Réunion du 17 décembre 2014 à 9h00
Commission des affaires économiques

Jean-Yves le Gall, président du Centre national d'études spatiales, CNES :

Je vous remercie de vos propos, auxquels je suis particulièrement sensible et auxquels le seront aussi tous nos collaborateurs.

La filière spatiale française – tout ce qui se fait en Europe dans ce domaine étant réalisé en grande partie à l'initiative de la France – est un motif de fierté, car elle place notre pays au meilleur niveau mondial depuis 50 ans.

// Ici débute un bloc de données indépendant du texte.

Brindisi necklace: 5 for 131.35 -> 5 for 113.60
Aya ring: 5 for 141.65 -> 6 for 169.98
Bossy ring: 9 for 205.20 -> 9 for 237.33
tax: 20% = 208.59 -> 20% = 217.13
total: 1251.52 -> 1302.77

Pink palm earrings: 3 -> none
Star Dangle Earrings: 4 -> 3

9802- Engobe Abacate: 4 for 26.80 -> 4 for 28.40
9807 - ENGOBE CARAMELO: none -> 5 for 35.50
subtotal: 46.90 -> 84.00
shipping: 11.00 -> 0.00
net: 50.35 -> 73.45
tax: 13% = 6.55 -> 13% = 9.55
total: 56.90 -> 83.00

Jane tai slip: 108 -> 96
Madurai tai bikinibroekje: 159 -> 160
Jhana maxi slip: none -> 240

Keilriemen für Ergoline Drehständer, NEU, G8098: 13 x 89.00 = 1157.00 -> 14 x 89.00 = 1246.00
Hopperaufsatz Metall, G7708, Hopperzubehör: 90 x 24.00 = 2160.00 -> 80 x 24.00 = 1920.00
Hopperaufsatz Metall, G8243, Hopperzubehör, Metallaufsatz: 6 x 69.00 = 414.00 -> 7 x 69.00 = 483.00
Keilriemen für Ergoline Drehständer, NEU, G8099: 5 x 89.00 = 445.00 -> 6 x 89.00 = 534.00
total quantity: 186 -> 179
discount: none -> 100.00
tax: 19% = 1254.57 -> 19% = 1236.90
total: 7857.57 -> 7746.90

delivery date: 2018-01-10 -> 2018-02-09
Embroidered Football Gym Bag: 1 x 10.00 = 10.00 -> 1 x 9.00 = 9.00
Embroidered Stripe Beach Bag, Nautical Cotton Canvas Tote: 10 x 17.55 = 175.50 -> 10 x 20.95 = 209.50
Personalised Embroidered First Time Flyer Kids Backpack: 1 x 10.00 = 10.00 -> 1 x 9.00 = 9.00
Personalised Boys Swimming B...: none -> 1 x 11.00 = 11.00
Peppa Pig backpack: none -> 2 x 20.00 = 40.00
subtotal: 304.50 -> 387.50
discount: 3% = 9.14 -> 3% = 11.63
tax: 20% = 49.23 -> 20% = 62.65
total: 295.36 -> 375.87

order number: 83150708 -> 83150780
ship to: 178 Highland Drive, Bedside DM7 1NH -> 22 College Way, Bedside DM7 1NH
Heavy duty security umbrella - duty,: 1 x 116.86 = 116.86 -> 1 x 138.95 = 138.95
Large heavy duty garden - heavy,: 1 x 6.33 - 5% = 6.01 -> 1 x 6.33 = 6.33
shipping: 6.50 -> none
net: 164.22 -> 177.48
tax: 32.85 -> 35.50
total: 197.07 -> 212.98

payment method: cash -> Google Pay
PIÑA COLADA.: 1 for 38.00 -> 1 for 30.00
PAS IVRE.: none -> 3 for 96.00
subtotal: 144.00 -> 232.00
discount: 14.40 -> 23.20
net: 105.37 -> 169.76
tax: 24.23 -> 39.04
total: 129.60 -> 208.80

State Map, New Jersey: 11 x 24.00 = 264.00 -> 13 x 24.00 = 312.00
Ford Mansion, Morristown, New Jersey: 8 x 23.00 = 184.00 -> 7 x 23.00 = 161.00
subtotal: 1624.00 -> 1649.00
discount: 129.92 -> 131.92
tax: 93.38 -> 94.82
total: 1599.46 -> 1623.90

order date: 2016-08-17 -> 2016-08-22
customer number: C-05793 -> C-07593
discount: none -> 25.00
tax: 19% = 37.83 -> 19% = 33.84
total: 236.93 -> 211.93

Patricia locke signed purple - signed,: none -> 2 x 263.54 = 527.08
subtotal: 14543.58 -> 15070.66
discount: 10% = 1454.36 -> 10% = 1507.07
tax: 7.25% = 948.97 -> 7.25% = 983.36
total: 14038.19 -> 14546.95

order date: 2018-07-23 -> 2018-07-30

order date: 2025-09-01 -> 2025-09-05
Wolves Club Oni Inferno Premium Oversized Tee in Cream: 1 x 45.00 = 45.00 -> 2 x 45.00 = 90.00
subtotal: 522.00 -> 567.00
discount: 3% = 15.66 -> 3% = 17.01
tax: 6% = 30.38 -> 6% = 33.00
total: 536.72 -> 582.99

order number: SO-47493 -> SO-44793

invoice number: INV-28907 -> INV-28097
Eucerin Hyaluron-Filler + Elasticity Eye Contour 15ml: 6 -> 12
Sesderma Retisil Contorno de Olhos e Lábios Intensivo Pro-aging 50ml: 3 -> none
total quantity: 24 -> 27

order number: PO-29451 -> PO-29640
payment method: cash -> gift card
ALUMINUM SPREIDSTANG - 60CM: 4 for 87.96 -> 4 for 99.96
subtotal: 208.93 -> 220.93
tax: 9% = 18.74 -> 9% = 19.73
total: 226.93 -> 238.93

Nous avons été confrontés depuis quelques années à une compétition très vive et peut-être un peu sournoise, car nous ne l'avions pas vu venir sous la forme qu'elle a prise aujourd'hui. Le discours le plus communément admis était que le secteur spatial européen ne se portait pas mal, mais qu'il avait tout à craindre de l'arrivée des pays émergents. Or, nous voyons, surtout depuis plus d'un an, les États-Unis portés par ce qu'on appelle « The New Space », qui est une nouvelle politique spatiale impulsée par le gouvernement américain. Cette politique est soutenue par de nouveaux venus que sont les industriels de ce qu'on dénomme la nébuleuse GAFA – Google, Apple, Facebook et Amazon –, qui ont investi le secteur avec des méthodes nouvelles ayant donné lieu à des projets très innovants, le plus connu étant SpaceX avec ses lanceurs. On pourrait aussi évoquer les projets de Google dans le domaine des satellites, des ballons – nous avons signé un accord de coopération avec lui en la matière –, des drones et, de façon plus générale, dans l'appel aux techniques spatiales pour relever le défi de connecter à internet les 6 milliards d'individus peuplant la planète, alors que 500 millions sont actuellement connectés à l'internet rapide.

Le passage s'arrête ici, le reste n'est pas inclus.